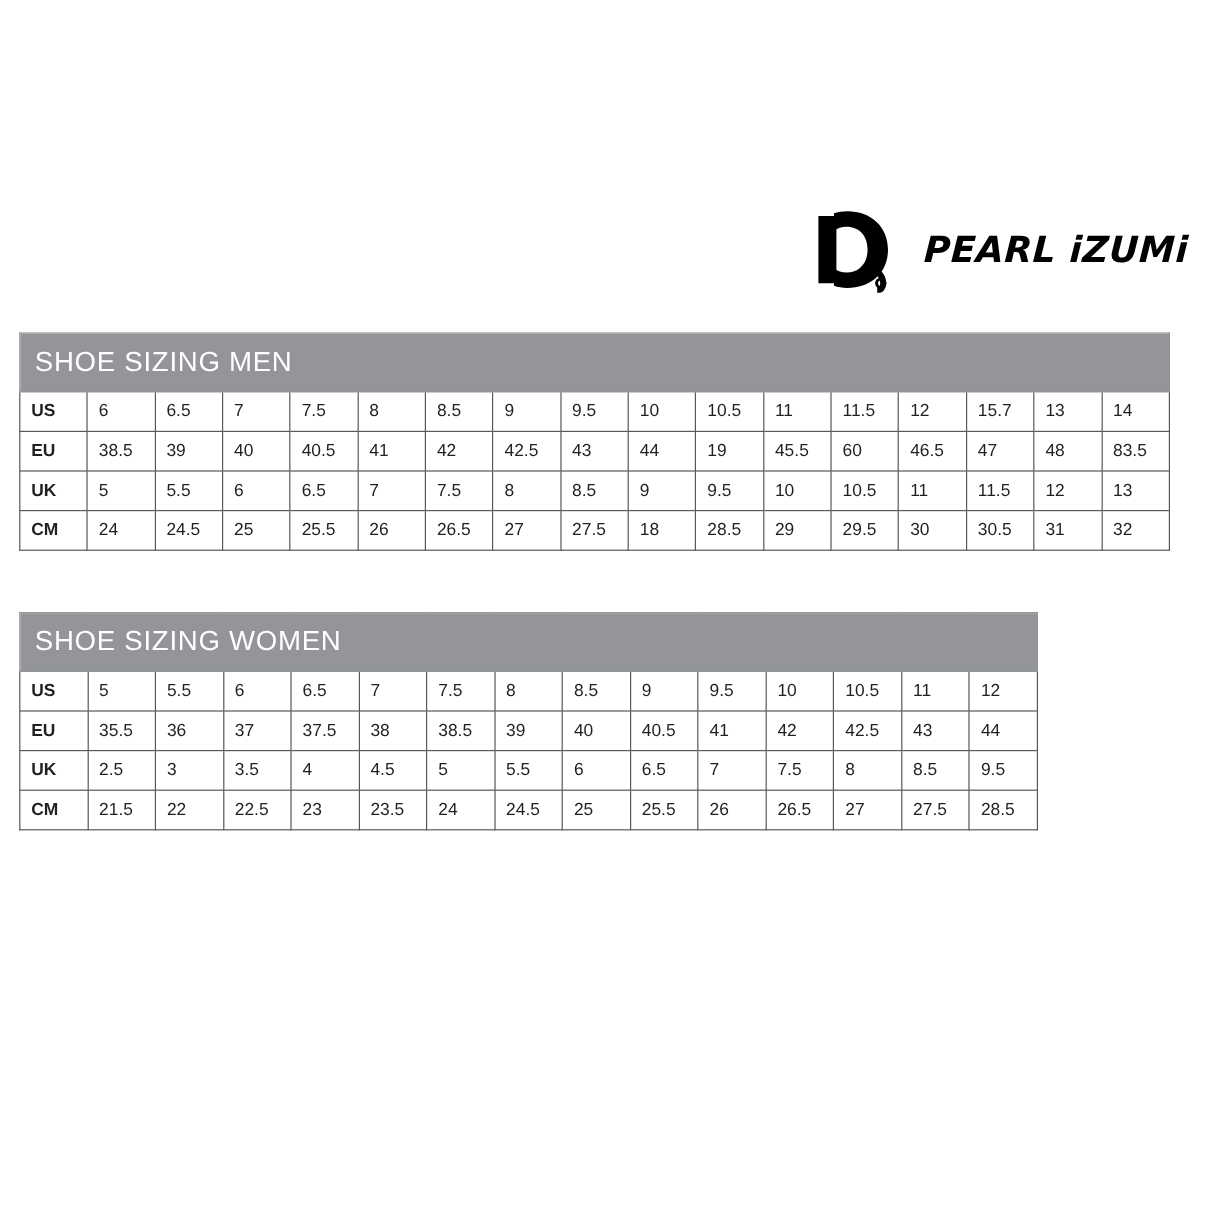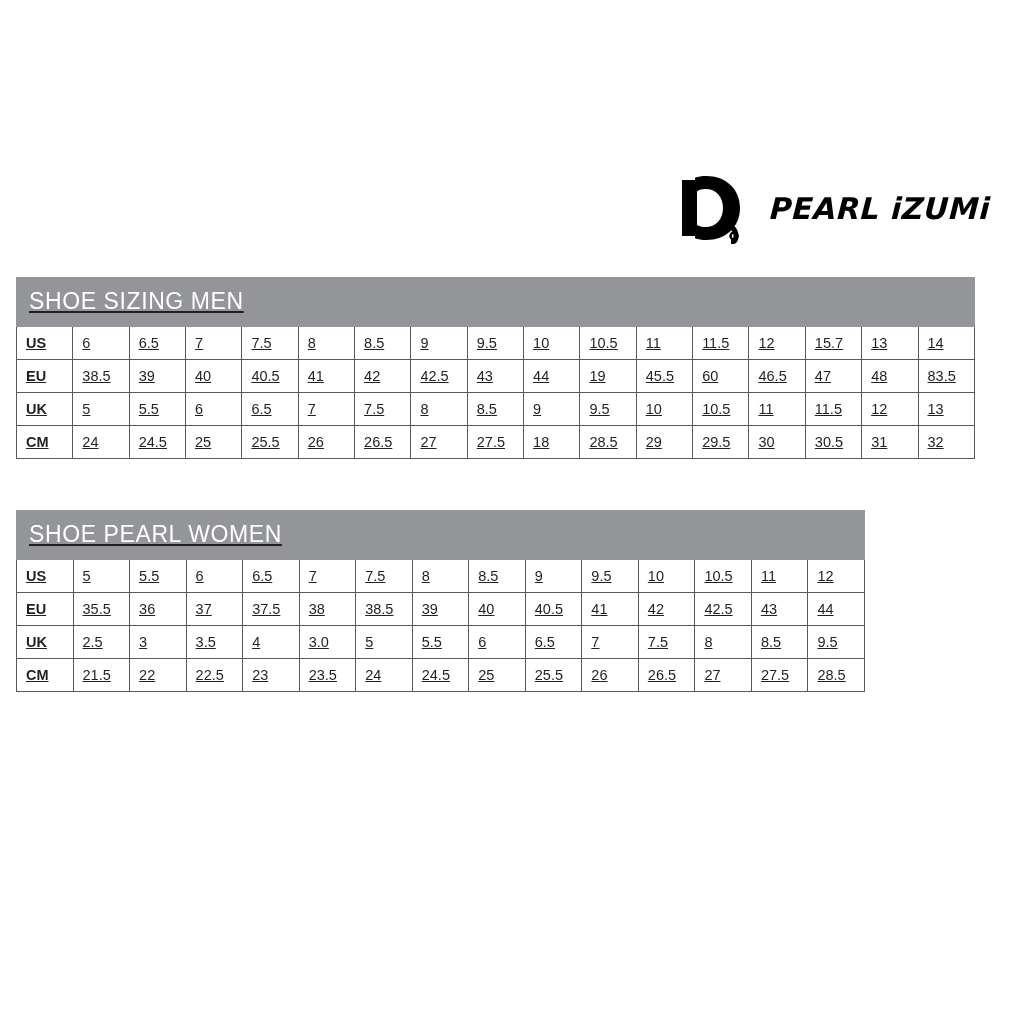--- a/index.html
+++ b/index.html
@@ -50,7 +50,6 @@
     border-collapse: collapse;
     table-layout: fixed;
     font-size: 14.5px;
-    text-decoration: underline;
   }
   .size-table .caption-row td {
     background: #939598;

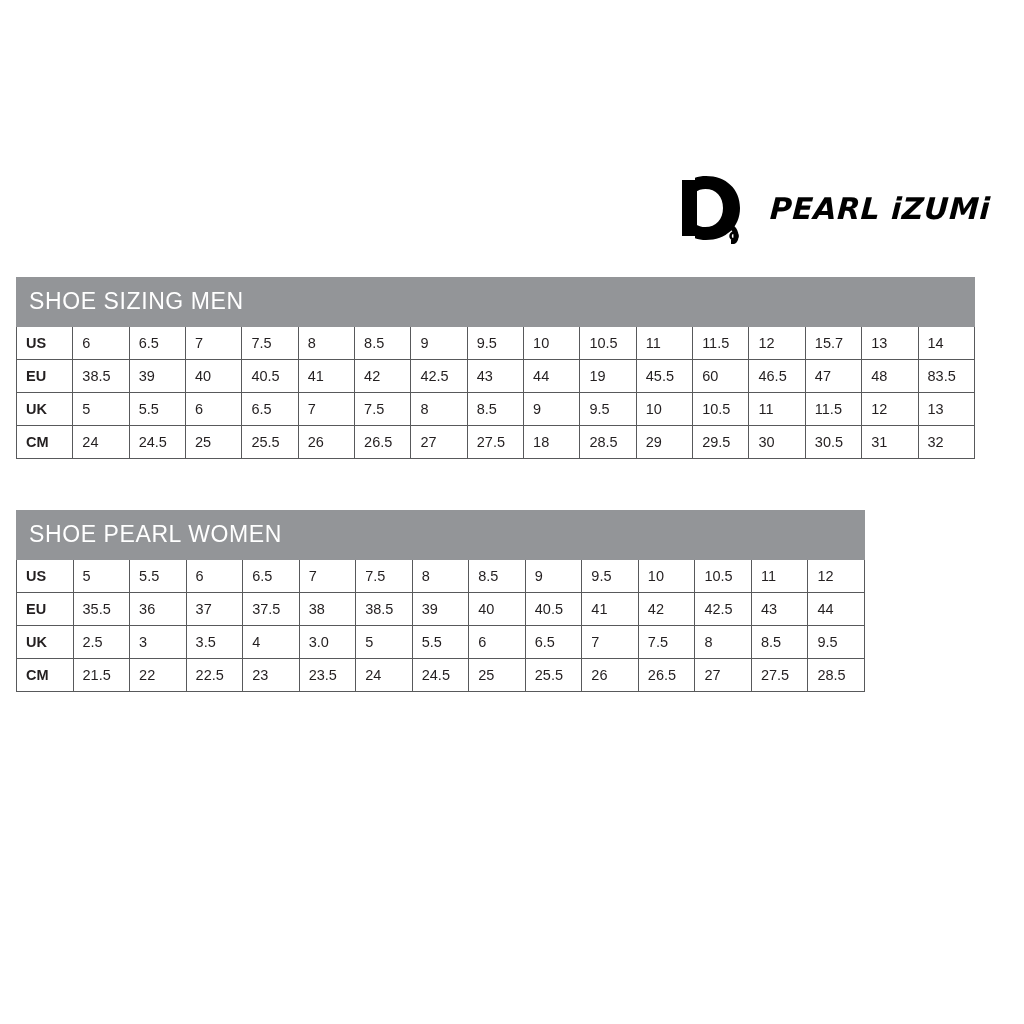--- a/index.html
+++ b/index.html
@@ -189,7 +189,7 @@
 <table class="size-table" id="women-table">
   <tbody>
     <tr class="caption-row">
-      <td colspan="15">SHOE PEARL WOMEN</td>
+      <td colspan="15">SHOE SIZING WOMEN</td>
     </tr>
     <tr>
       <td class="rowhead">US</td>

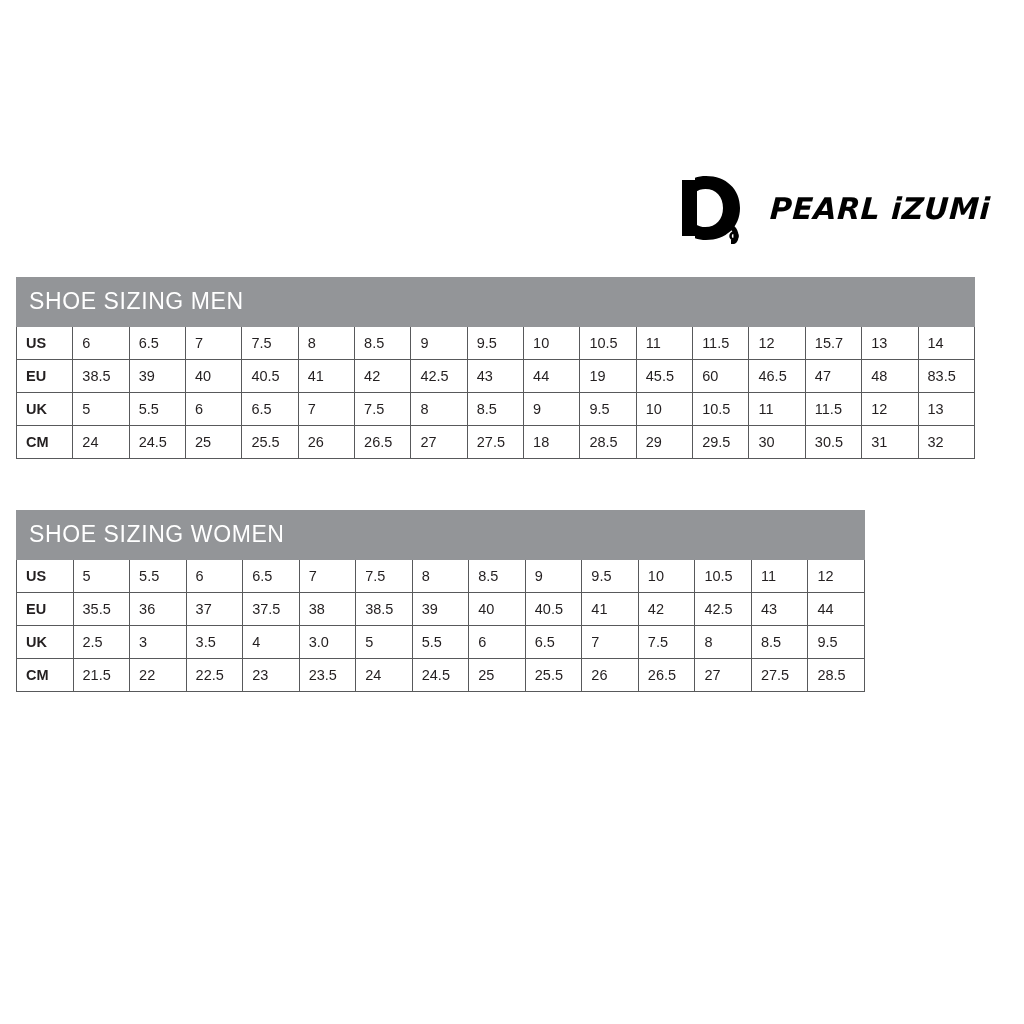--- a/index.html
+++ b/index.html
@@ -231,7 +231,7 @@
       <td>3</td>
       <td>3.5</td>
       <td>4</td>
-      <td>3.0</td>
+      <td>4.5</td>
       <td>5</td>
       <td>5.5</td>
       <td>6</td>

TASK BRIEF — Look over the records above and filter for each line with the word "caption".

RESPONSE TO THE EXERCISE —
   .size-table .caption-row td {
     <tr class="caption-row">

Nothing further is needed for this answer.